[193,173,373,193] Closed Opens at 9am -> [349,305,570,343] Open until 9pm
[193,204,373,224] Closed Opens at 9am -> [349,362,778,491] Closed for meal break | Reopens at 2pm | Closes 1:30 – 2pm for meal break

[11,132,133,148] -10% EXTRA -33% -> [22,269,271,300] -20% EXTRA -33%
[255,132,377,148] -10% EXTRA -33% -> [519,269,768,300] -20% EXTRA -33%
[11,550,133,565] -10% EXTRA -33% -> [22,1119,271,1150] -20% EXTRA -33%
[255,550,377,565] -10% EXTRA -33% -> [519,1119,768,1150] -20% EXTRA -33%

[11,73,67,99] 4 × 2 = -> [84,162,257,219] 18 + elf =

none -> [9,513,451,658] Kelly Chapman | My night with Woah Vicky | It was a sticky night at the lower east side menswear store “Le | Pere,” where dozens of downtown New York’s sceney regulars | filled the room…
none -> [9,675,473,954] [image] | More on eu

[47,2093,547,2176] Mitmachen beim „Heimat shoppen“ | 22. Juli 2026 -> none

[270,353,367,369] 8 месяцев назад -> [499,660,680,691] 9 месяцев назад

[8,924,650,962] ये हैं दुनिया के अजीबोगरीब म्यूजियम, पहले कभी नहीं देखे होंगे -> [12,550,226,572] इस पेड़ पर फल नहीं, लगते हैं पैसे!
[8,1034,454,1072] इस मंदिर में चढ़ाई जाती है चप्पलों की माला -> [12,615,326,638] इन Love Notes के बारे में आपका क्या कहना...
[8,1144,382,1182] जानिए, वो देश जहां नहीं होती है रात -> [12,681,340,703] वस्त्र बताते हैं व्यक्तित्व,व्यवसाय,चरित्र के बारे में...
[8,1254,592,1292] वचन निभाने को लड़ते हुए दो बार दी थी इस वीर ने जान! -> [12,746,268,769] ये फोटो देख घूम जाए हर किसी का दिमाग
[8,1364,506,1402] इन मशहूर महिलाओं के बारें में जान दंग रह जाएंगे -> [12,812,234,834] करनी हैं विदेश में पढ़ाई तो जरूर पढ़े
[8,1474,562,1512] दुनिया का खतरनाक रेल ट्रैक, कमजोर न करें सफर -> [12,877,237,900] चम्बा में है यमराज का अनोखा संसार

TASK TO COMPLETE — Would you copy every line from the listing above that has the string "Opens" in it?

SOLUTION BELOW —
[193,173,373,193] Closed Opens at 9am -> [349,305,570,343] Open until 9pm
[193,204,373,224] Closed Opens at 9am -> [349,362,778,491] Closed for meal break | Reopens at 2pm | Closes 1:30 – 2pm for meal break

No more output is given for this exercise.